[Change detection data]

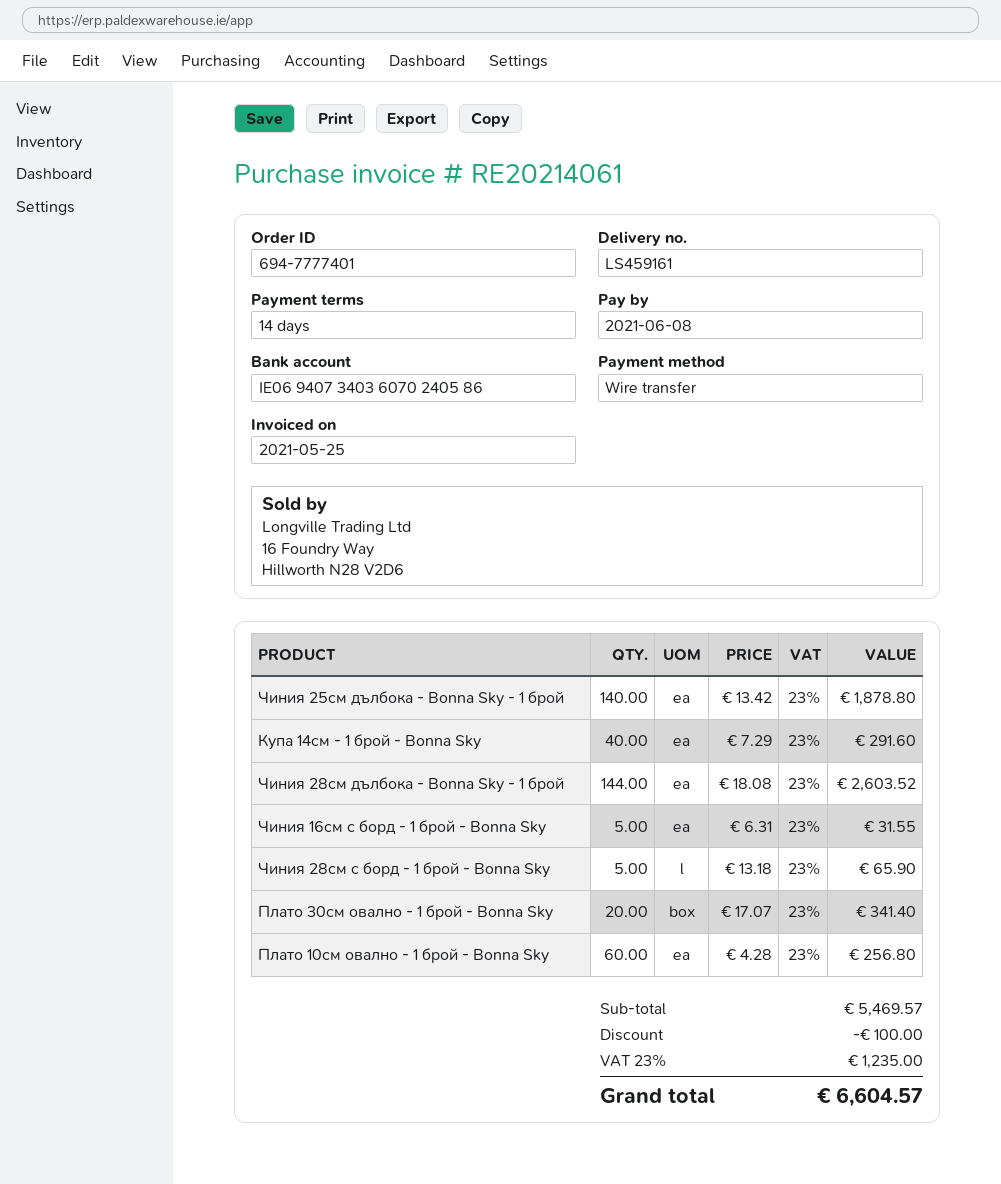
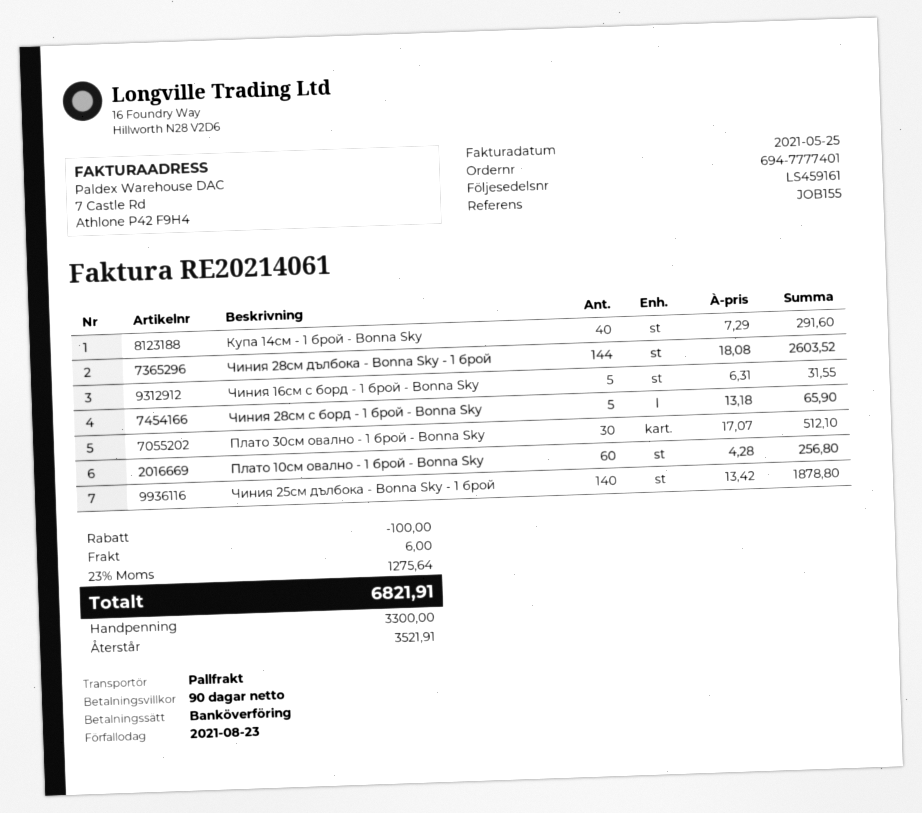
payment terms: 14 days -> 90 days
due date: 2021-06-08 -> 2021-08-23
Плато 30см овално - 1 брой - Bonna Sky: 20 x 17.07 = 341.40 -> 30 x 17.07 = 512.10
shipping: none -> 6.00
tax: 23% = 1235.00 -> 23% = 1275.64
total: 6604.57 -> 6821.91

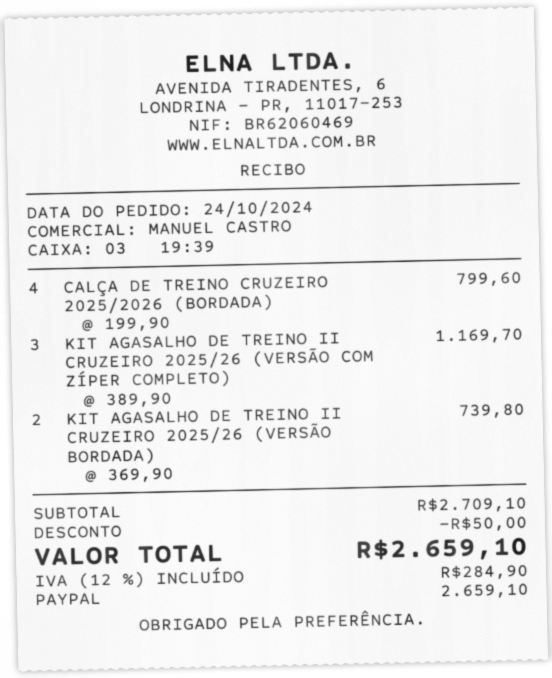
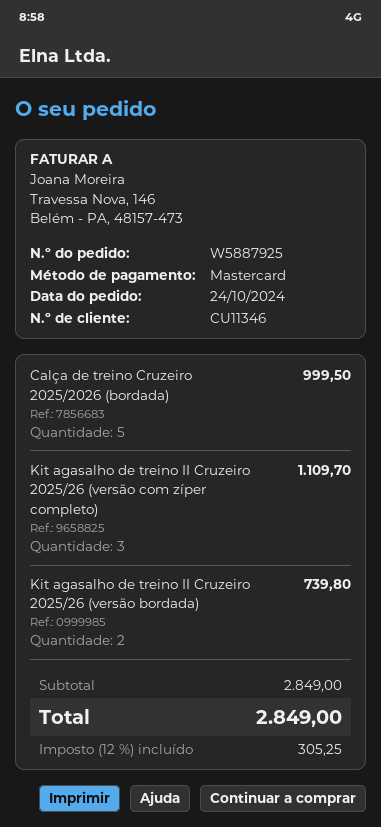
payment method: PayPal -> Mastercard
CALÇA DE TREINO CRUZEIRO 2025/2026 (BORDADA): 4 for 799.60 -> 5 for 999.50
KIT AGASALHO DE TREINO II CRUZEIRO 2025/26 (VERSÃO COM ZÍPER COMPLETO): 3 for 1169.70 -> 3 for 1109.70
subtotal: 2709.10 -> 2849.00
discount: 50.00 -> none
tax: 12% = 284.90 -> 12% = 305.25
total: 2659.10 -> 2849.00

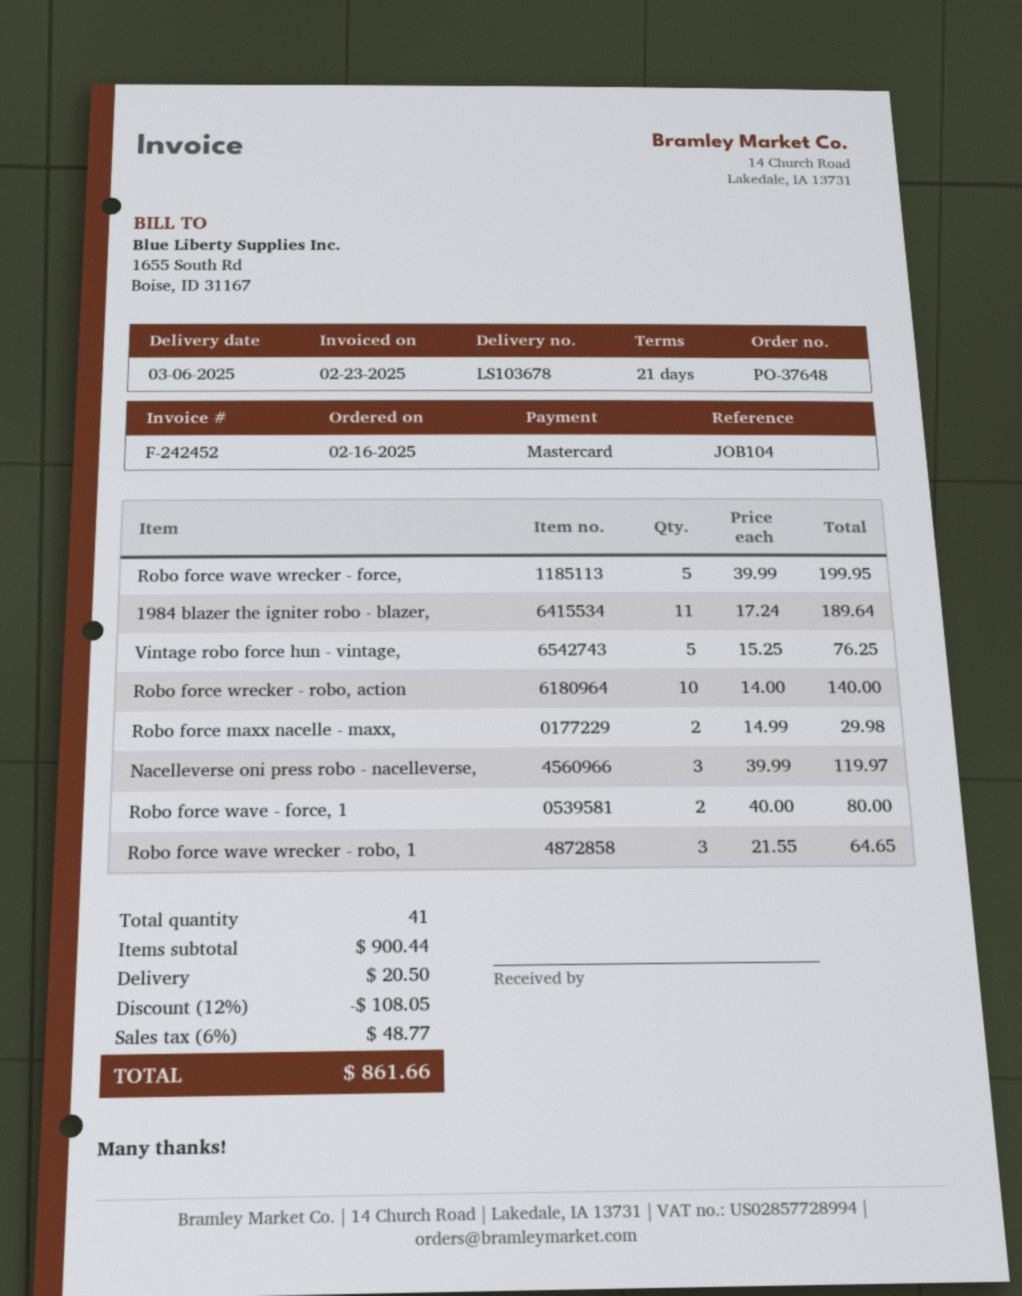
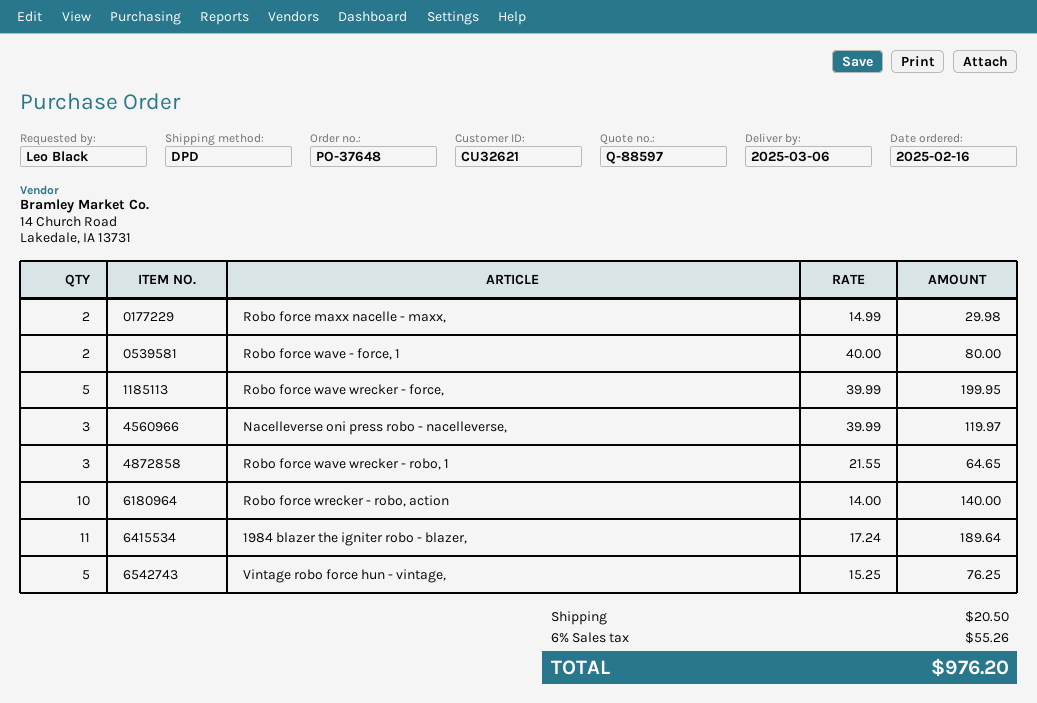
discount: 12% = 108.05 -> none
tax: 6% = 48.77 -> 6% = 55.26
total: 861.66 -> 976.20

REQUIREMENT: The full data, repeated exactly and stripped of its pictures, is the expected answer.

RESPONSE FOR THIS EXERCISE:
payment terms: 14 days -> 90 days
due date: 2021-06-08 -> 2021-08-23
Плато 30см овално - 1 брой - Bonna Sky: 20 x 17.07 = 341.40 -> 30 x 17.07 = 512.10
shipping: none -> 6.00
tax: 23% = 1235.00 -> 23% = 1275.64
total: 6604.57 -> 6821.91

payment method: PayPal -> Mastercard
CALÇA DE TREINO CRUZEIRO 2025/2026 (BORDADA): 4 for 799.60 -> 5 for 999.50
KIT AGASALHO DE TREINO II CRUZEIRO 2025/26 (VERSÃO COM ZÍPER COMPLETO): 3 for 1169.70 -> 3 for 1109.70
subtotal: 2709.10 -> 2849.00
discount: 50.00 -> none
tax: 12% = 284.90 -> 12% = 305.25
total: 2659.10 -> 2849.00

discount: 12% = 108.05 -> none
tax: 6% = 48.77 -> 6% = 55.26
total: 861.66 -> 976.20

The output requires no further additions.